第16章 世界経済の強靭化への貢献 兼原信克
○G7首脳会議
・2021年6月英国コーンウェルでのG7サミットに先立ち、「経済の強靭性に関するG7パネル」が設置され、「コーンウェル・コンセンサス」と政策提言書を発表する。パンデミックでグローバル・サプライチェーンが寸断されたが、地政学によっても寸断されかねない。2018年カナダ・サミットではトランプ大統領と欧州の関係が悲惨となった。これまではG7が世界秩序を支えたが、それが揺らいでいる。G7の製造業は疲弊している。金融緩和で株式市場は加熱しているが、その恩恵は中間層以下に行き渡らない。また多くの先進国が分断に苦しむ。
・一方新興国の比重は高まっている。1980年代からの自由主義経済体制下で投資・技術を呼び込み、多くの新興国が民主主義に舵を切った。G7は彼らに思いを馳せるべきだ。地球環境/健康/デジタル化に対応しつつ、世界規模の市場経済を強靭化する必要がある。先進国と新興国が共に栄えるメッセージ・施策を打ち出す必要がある。
○サプライチェーンの脆弱さ
・パンデミックによりサプライチェーンの脆弱さが露呈した。ソ連崩壊後グローバリゼーションが進み、先進国の工場は新興国に移転した。アジアの国々はこの恩恵を受け、特に中国は躍進した。ところがパンデミックによりサプライチェーンが寸断された。戦略的重要物資(半導体、重要鉱物資源)は、気候変動対策/ESG(環境、社会、ガバナンス)/グリーン・テクノロジーに不可欠だ。これからDX時代(デジタルトランスフォーメーション)になるが、これにも戦略的重要物資は不可欠だ(※詳細省略)。
○半導体市場のリスク
・半導体/重要鉱物資源は供給源が偏っている。半導体は先進国が設計と製造装置を製造し、製造は台湾・中国・韓国が独占している。特に2nm半導体はTSMCが独占する。半導体供給は逼迫しているが、これは地政学からの米中覇権競争が原因だ。中国は習近平首席の下で国際秩序に背を向け、軍事力を増強している。中国の経済的・軍事的な躍進を支えているのが科学技術だ。そして政府・企業・学界・国民・僑民、全てが協力し富国強兵に突き進んでいる(※詳細省略)。
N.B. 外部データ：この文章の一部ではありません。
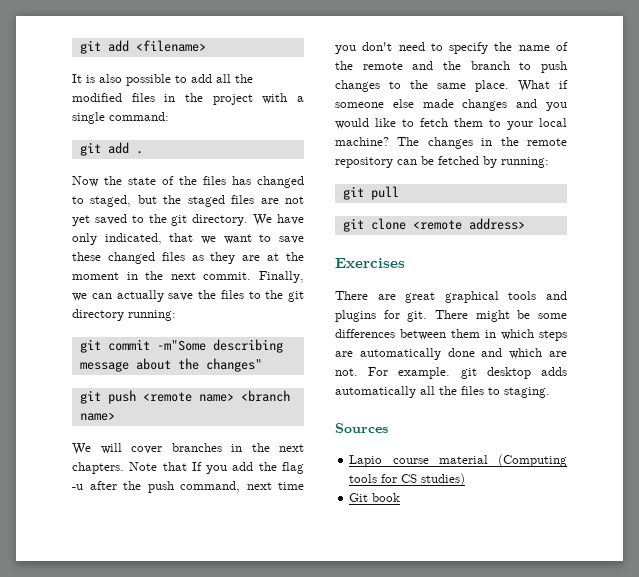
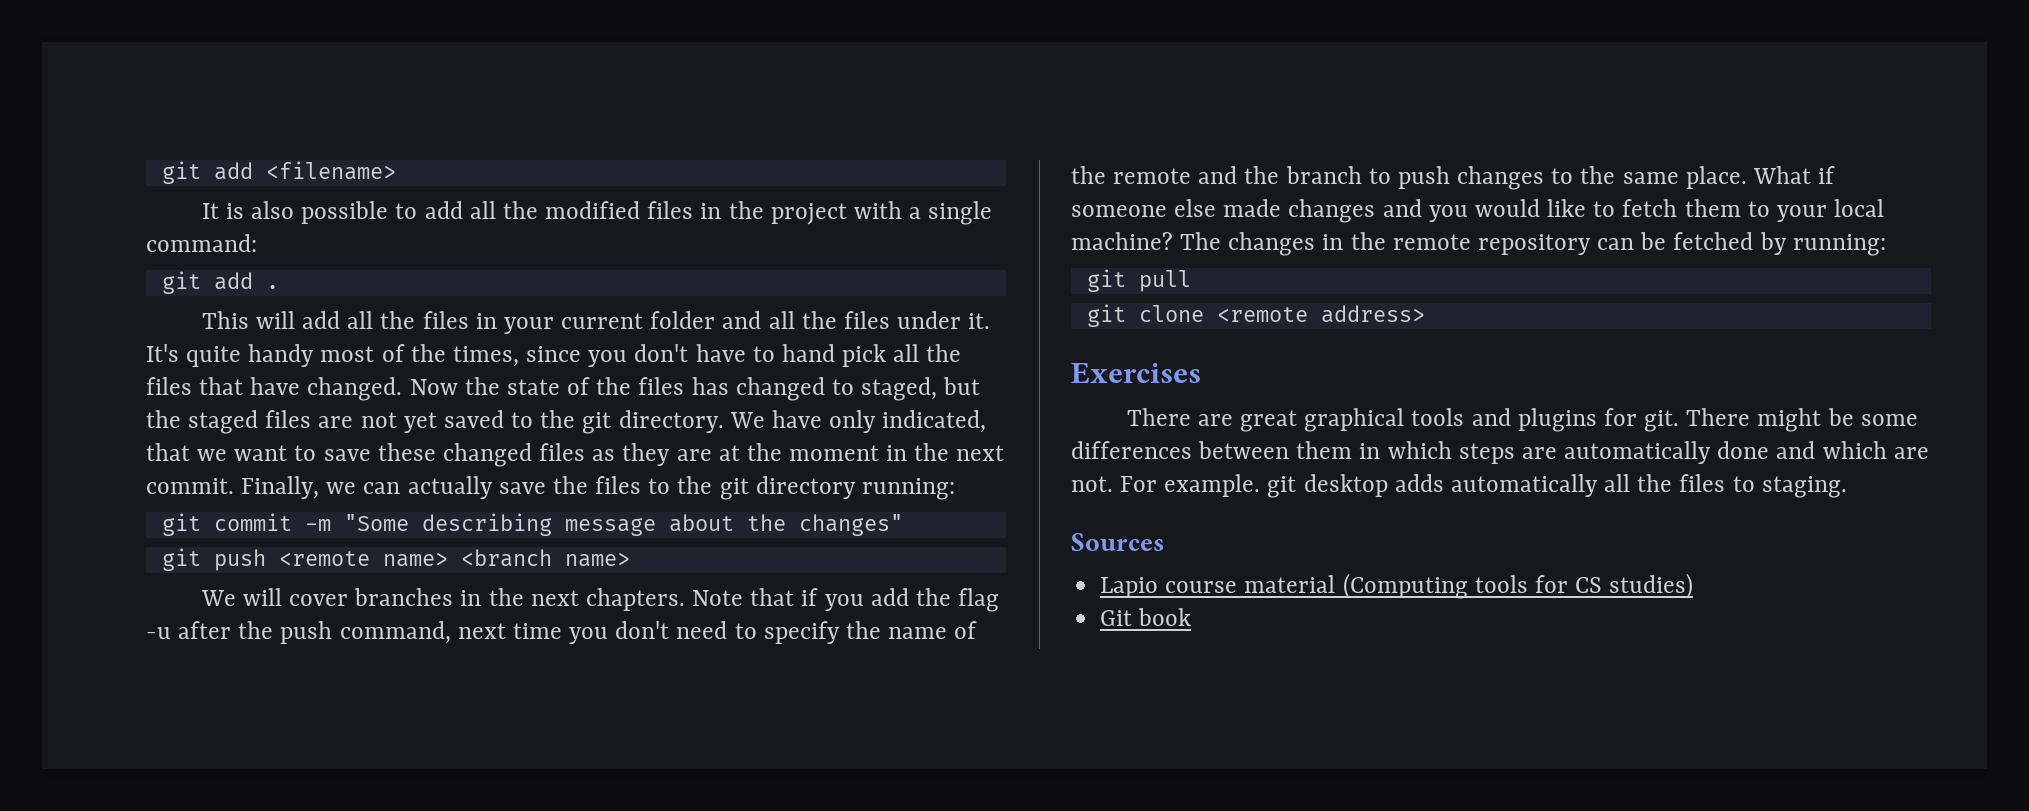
(143, 152) none -> [201,311,991,334] [146,344,962,367] [146,377,403,401] This will add all the files in your current folder and all the files under it. It's quite handy most of the times, since you don't have to hand pick all the files that have changed.
[156,340,206,351] -m"Some -> [304,514,409,531] -m "Some
[191,462,202,471] If -> [801,588,819,606] if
・中国の半導体の進歩は目覚ましい。半導体は民生・軍事に影響し、ドローン/人工知能/画像処理などの軍事技術を支える。これにトランプ大統領は対中デカップリングに出て、中国への先端半導体の販売を禁止した。同時に国内で使う半導体にゼロリスクを求めた。TSMCにアリゾナへの工場誘致を求めた。半導体における巨大リスクが台湾有事だ。台湾は封鎖され、人民解放軍により軍事・政経の中枢は破壊されるだろう(※占領ではなく、破壊するのか)。当然半導体の供給は途絶する。
○重要鉱物資源は中国の売り手市場
・一方、重要鉱物資源市場の脆弱性は明瞭だ。重要鉱物資源とはリチウム/マンガン/コバルト/ニッケル/レアアース(※17種類の鉱物)/プラチナ/タングステンなどで、先端技術を支えている。これらの幾つかは埋蔵量・生産量が中国に偏る。タングステンは埋蔵量の6割が中国で、生産量の95%が中国だ。コバルトは埋蔵量・生産量共にコンゴが半分だが、精錬は中国が一手に握っている。これはコンゴの児童労働を批判し、先進国がコンゴから買い付けていないからだ(※これは知らなかった)。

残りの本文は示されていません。